Однако на сей раз послание было несколько иного содержания.
— Окружите лаской. Ритен-Уто, — прочитала индианка тоном, выражающим крайнее неодобрение. — Это в их духе — бросать детей.
— В чьем духе? — не уразумел Остер Кинн.
— В духе Бурых Року, — проворчала Эдна Тау. — Их женщины живут исключительно ради собственного удовольствия. Если ребенок не нужен, его выкидывают, как мусор. Обычно тигры даже косточек не оставляют. Но в нашем случае — исключение. Мать, очевидно, не хотела бросать малыша. Ее вынудили.
— Негодяи! — процедил Остер Кинн. — Ну, мы им покажем! Вырастим из крохи богатыря! А?
— Обычно мои соплеменники так и поступают. Из отпрысков Бурых Року получаются самые настоящие герои. Герои, преданные Знойной Заре.
— Если есть выбор отнести его в мастерскую счастья или в индейский вигвам, то, думаю, лучше первое, нежели второе, — включился в разговор философ.
— Это еще почему? — удивилась Сэй-Тэнь.
— А я разве не говорил?

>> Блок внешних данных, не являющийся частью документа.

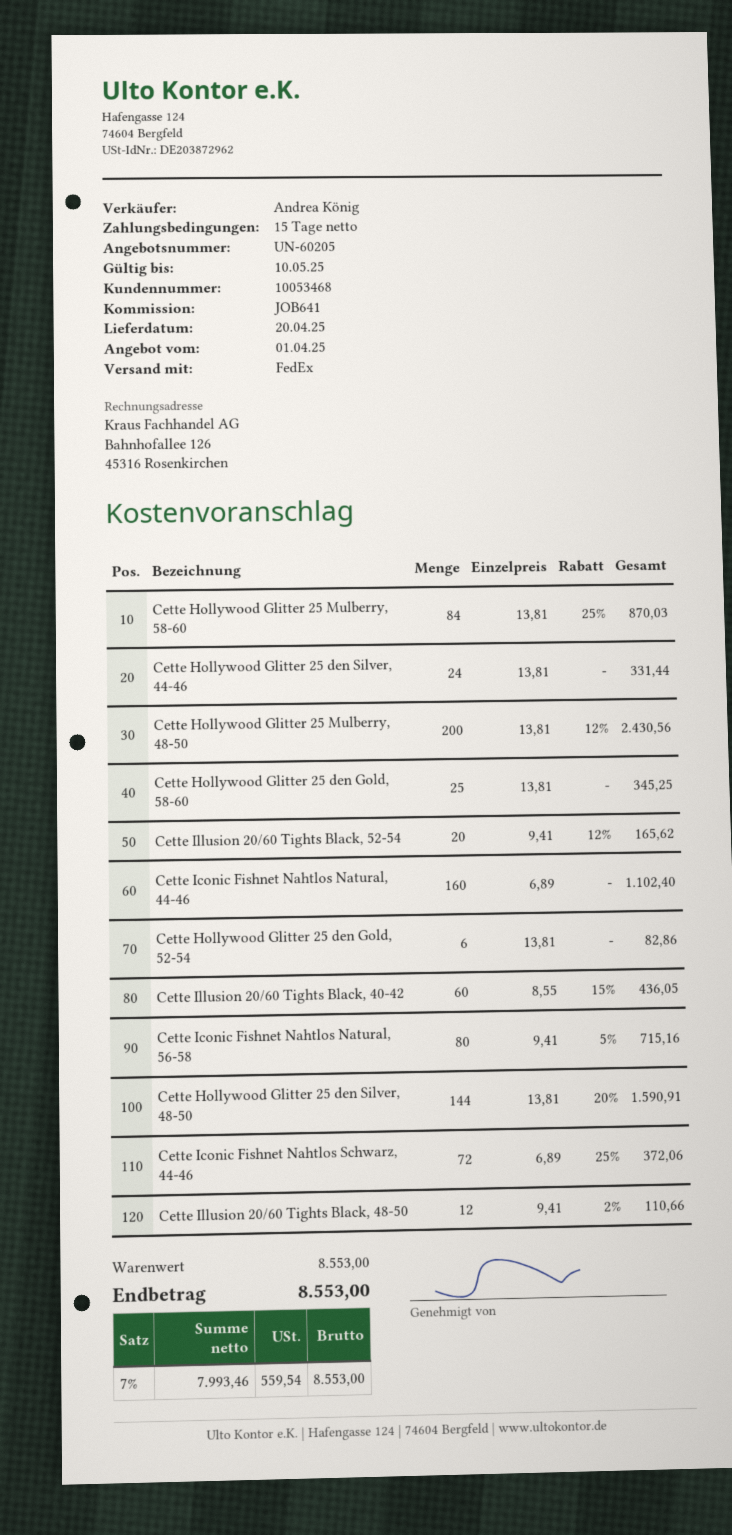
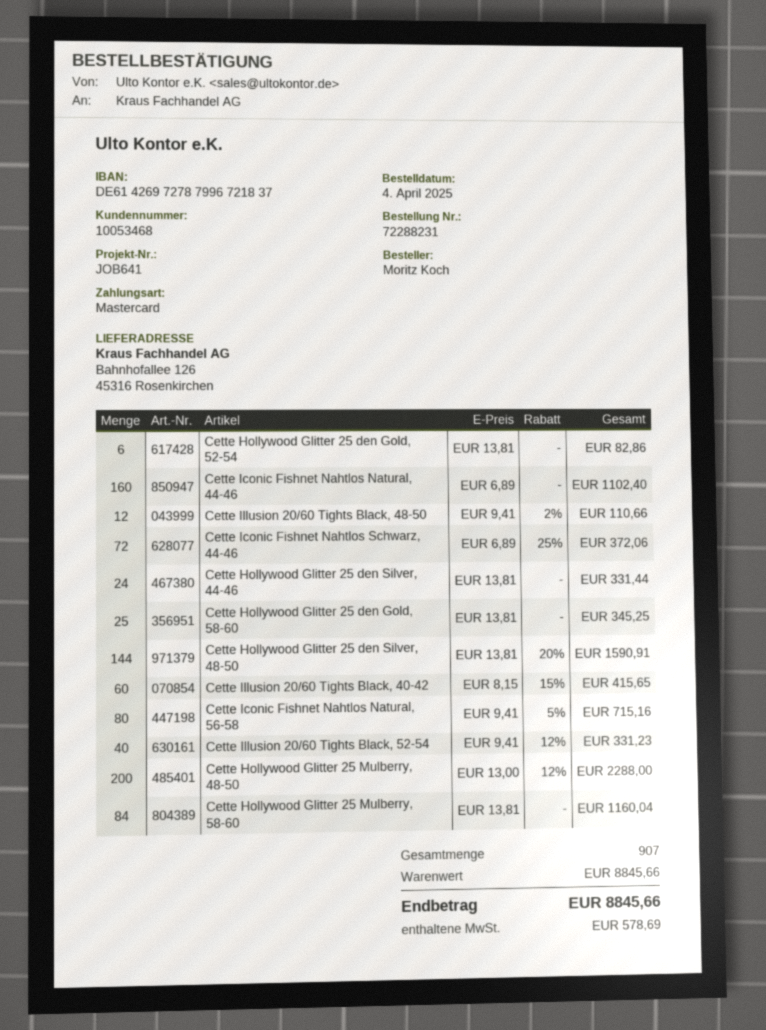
Cette Hollywood Glitter 25 Mulberry, 58-60: 84 x 13.81 - 25% = 870.03 -> 84 x 13.81 = 1160.04
Cette Hollywood Glitter 25 Mulberry, 48-50: 200 x 13.81 - 12% = 2430.56 -> 200 x 13.00 - 12% = 2288.00
Cette Illusion 20/60 Tights Black, 52-54: 20 x 9.41 - 12% = 165.62 -> 40 x 9.41 - 12% = 331.23
Cette Illusion 20/60 Tights Black, 40-42: 60 x 8.55 - 15% = 436.05 -> 60 x 8.15 - 15% = 415.65
subtotal: 8553.00 -> 8845.66
tax: 559.54 -> 578.69
total: 8553.00 -> 8845.66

Каждый, кто приходит в мастерскую, должен принести дар. Это может быть что угодно. Вещь или человек. Или ребенок. Детей там растят и обучают искусствам да премудростям.

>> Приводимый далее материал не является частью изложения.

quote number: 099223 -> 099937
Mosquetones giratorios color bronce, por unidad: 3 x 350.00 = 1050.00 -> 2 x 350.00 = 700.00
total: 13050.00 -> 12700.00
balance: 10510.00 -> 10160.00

— В таком случае, отдам его в мастерскую, — решила Сэй-Тэнь и прижала малыша к груди. — Мой маленький, Ритен-Уто.
— А я? — подала голос Минорис. — Что мне отдавать? Со мною ведь никакого багажа!

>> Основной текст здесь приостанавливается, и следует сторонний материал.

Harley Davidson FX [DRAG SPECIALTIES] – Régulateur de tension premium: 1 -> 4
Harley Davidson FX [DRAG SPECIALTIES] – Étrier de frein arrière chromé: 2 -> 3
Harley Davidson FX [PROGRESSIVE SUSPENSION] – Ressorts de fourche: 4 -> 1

— Ой, не прибедняйся! — глумливо сказал Остер Кинн. — Вон, какая у тебя коса! Загляденье!
Минорис схватилась за косу и одарила весельчака таким взглядом, что любого уже давно прошило бы насквозь. А этот стоит, посмеивается.
Таймири отошла в сторонку, размахнулась и, пока никто не видел, забросила мокрую пеленку в лес. Надеялась, далеко. Будет она возиться со всяким тряпьем! И мастера-ученые от нее ничегошеньки не получат (кроме «Записок отшельника», разумеется). Пусть Минорис и Сэй-Тэнь остаются в мастерской, коль им приспичило. А Таймири направится в город Небесных Даров. Там, говорят, и климат мягче, и работу найти проще. Что еще нужно свободному человеку?!
***
Это была их последняя ночь в массиве. Сэй-Тэнь ворочалась с боку на бок, тихонько стонала и шмыгала носом. Что поделаешь, бессонница! Рядом, на гладком адуляре, лежала Эдна Тау. Ей тоже не спалось, однако она предпочитала не изводиться понапрасну и просто смотрела на звезды.
— Знаешь, мне кажется, мы поступаем неправильно, — пожаловалась ей Сэй-Тэнь. — Не стоит отдавать Ритен-Уто в мастерскую. Он рожден вольной птахой.
— Он так и так будет вольным, — приглушенно отозвалась индианка. — Жизнь в племени сложна и непредсказуема. Нужно быть достаточно сильным, чтобы противостоять болезням, добывать пищу, защищать селение от напастей. Мастерам проще. Они движут науку, раскрывают загадки мироздания. У них всегда есть пропитание и крыша над головой. Посмотри-ка наверх, — вдруг сказала Эдна Тау. — Что ты видишь?